Luciola substriata

Scientific classification
- Kingdom: Animalia
- Phylum: Arthropoda
- Clade: Pancrustacea
- Class: Insecta
- Order: Coleoptera
- Suborder: Polyphaga
- Infraorder: Elateriformia
- Family: Lampyridae
- Genus: Luciola
- Species: L. substriata
- Binomial name: Luciola substriata Gorham, 1880
- Synonyms: Luciola formosana Pic, 1916

= Luciola substriata =

- Genus: Luciola
- Species: substriata
- Authority: Gorham, 1880
- Synonyms: Luciola formosana Pic, 1916

Species of beetle

Luciola substriata is a species of firefly found in India, Myanmar, China and Taiwan. The larvae are aquatic and can swim, living in marshes, paddies, lakes and ponds.

==Taxonomy==
This species was described by Henry Stephen Gorham in 1880, the type locality being Bombay (Mumbai). Luciola formosana, described by Maurice Pic in 1916, is a synonym.

==Description==
The male is 9.5–10.5 mm long and 3.5–3.8 mm wide; the female is 10.5–11.5 mm long and 4.0–4.2 mm wide. The body is yellowish orange, and the elytra have light yellow edges. The head, eyes, antennae, tibiae and tarsi are dark brown. The luminous organ is waxy white, and that of the male is V-shaped. Mature larvae are slender, about 20 mm long. They are brown, with a hard cuticle.

==Distribution and habitat==
Luciola substriata is found in India, Myanmar, China and Taiwan. The larvae live in marshes, paddy fields, and lakes and ponds with aquatic plants. In Taiwan, they are found below 500 m in elevation. Adults are found from April to December, but they are rare near the end of the year.

==Behaviour and ecology==
The larvae are aquatic. The first and second instar larvae probably breathe using both gills and spiracles.
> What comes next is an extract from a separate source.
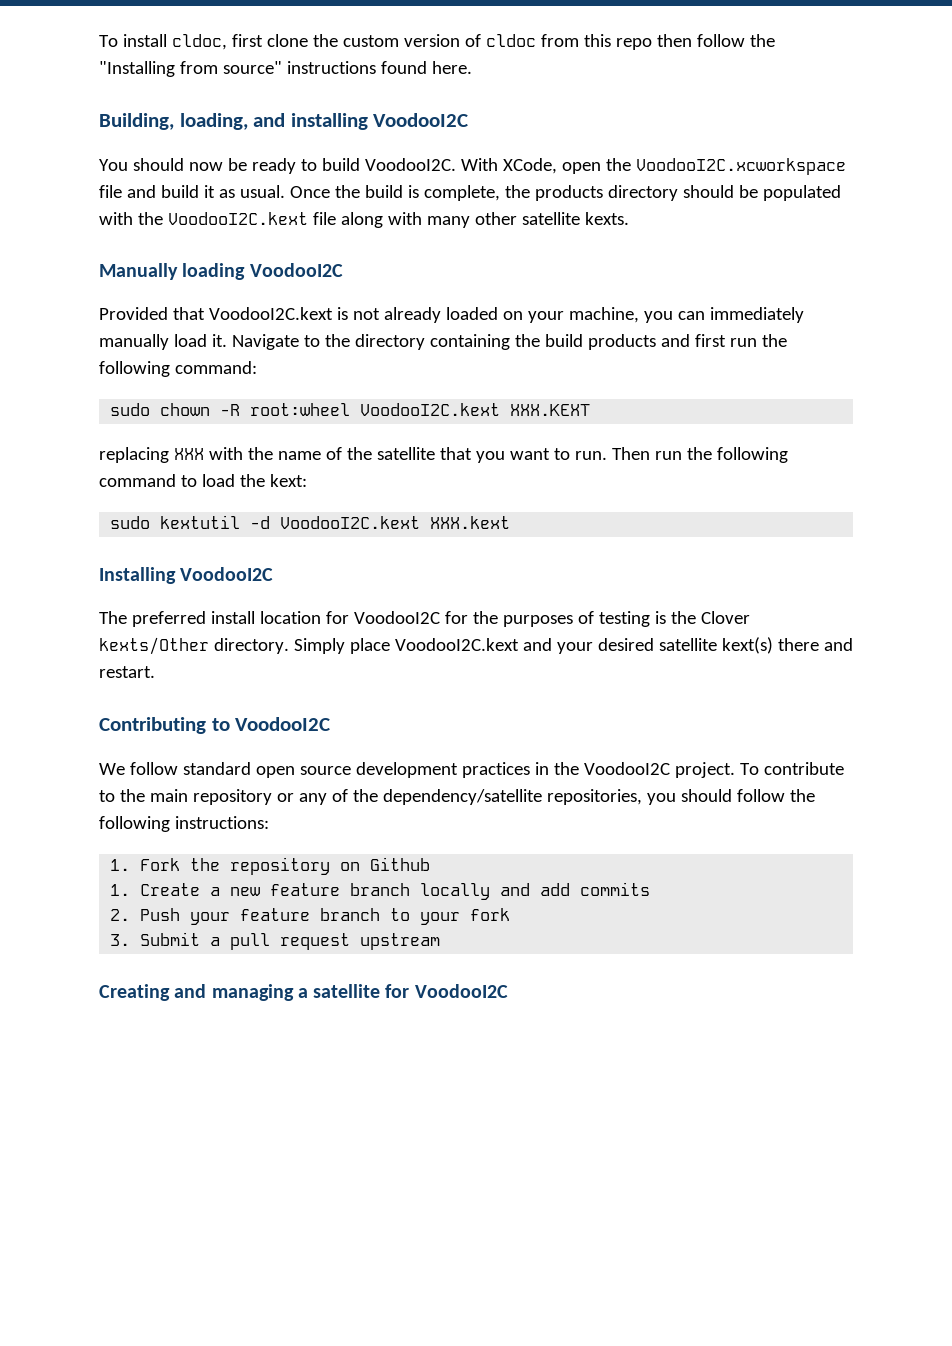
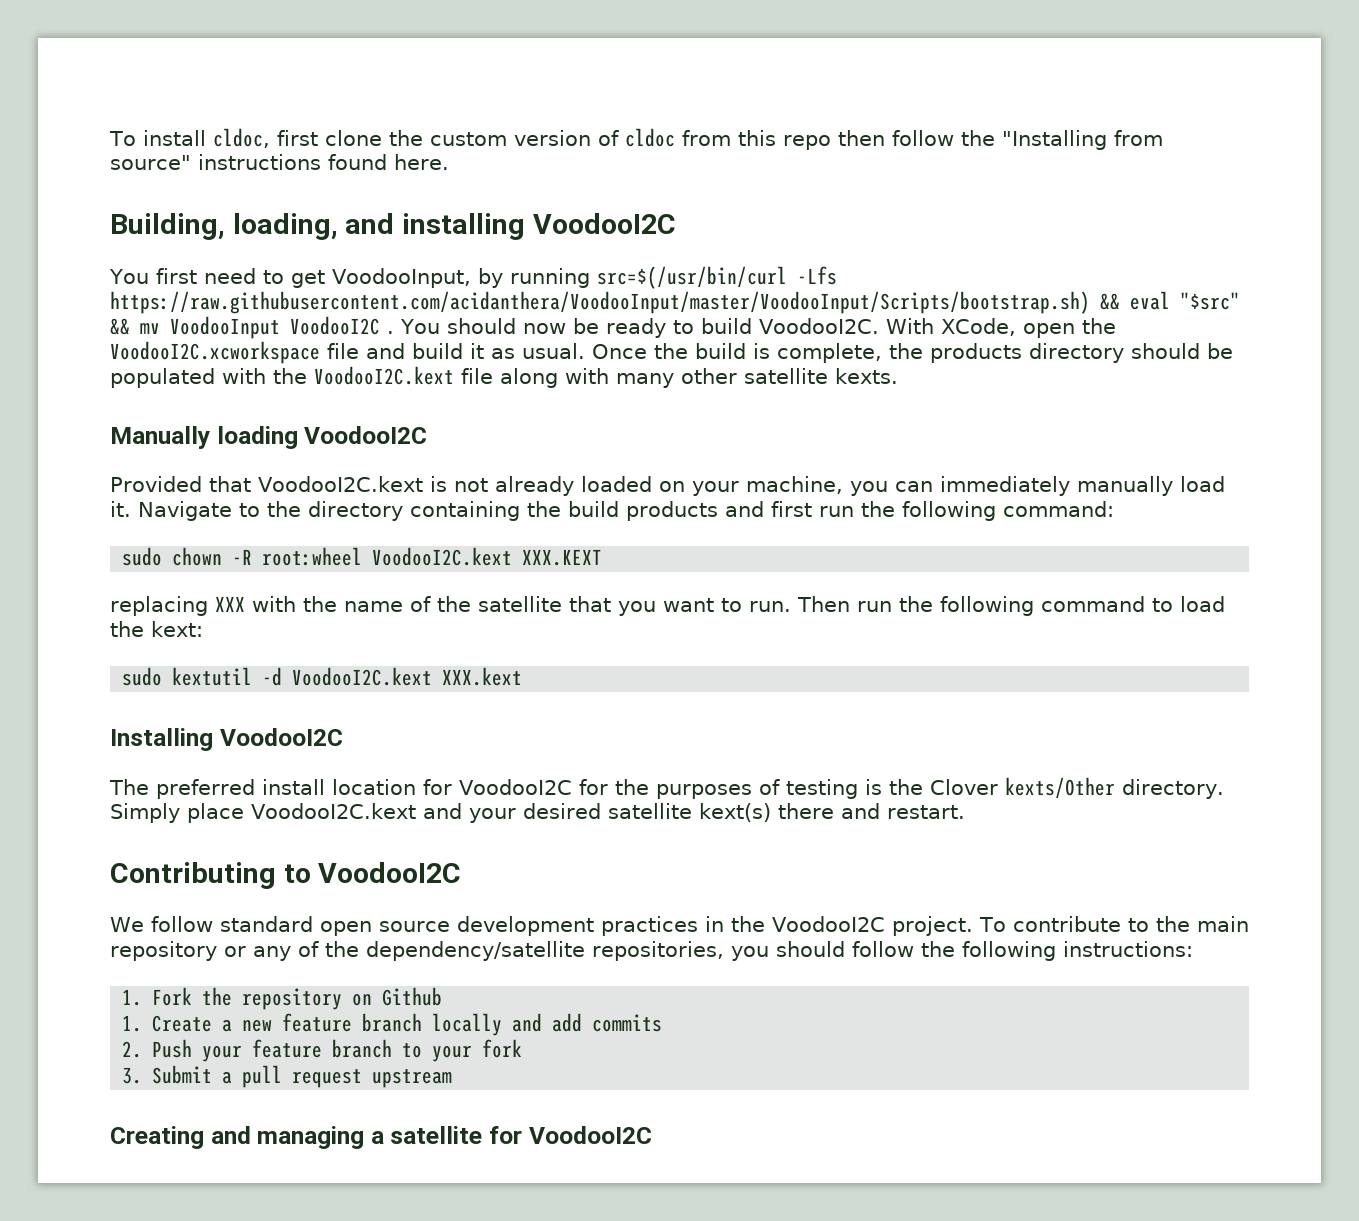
(128, 165) none -> [155,266,837,289] [110,291,1240,314] [110,316,440,339] first need to get VoodooInput, by running src=$(/usr/bin/curl -Lfs https://raw.githubusercontent.com/acidanthera/VoodooInput/master/VoodooInput/Scripts/bootstrap.sh) && eval "$src" && mv VoodooInput VoodooI2C . You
They mainly crawl on substrates and sometimes back swim. The third to sixth instars do not have gills and use their spiracles to breathe. They back swim, meaning that they swim upside down. Some segments of the abdomen are exposed to the air while swimming, probably in order to breathe. They also crawl on leaves. Larvae eat aquatic snails such as Stenothyra formosana, Gyraulus spirillus, Gyraulus convexiusculus and Lymnaea stagnalis. Predators of the larvae include the red swamp crayfish, Chinese mitten crab and grass carp. In Hubei, larvae overwinter at the bottom of the water. The pupae, about 9.6 mm long, are light yellow, with some parts beginning to darken after three days. The pupae are enclosed in pupal cells made of earth. Adults live for about nine days, consuming only water. Mating takes several hours, after which the males quickly die. The eggs, orange-yellow in colour, are laid in masses on plants slightly below the water surface. Larvae emerge after about eleven days.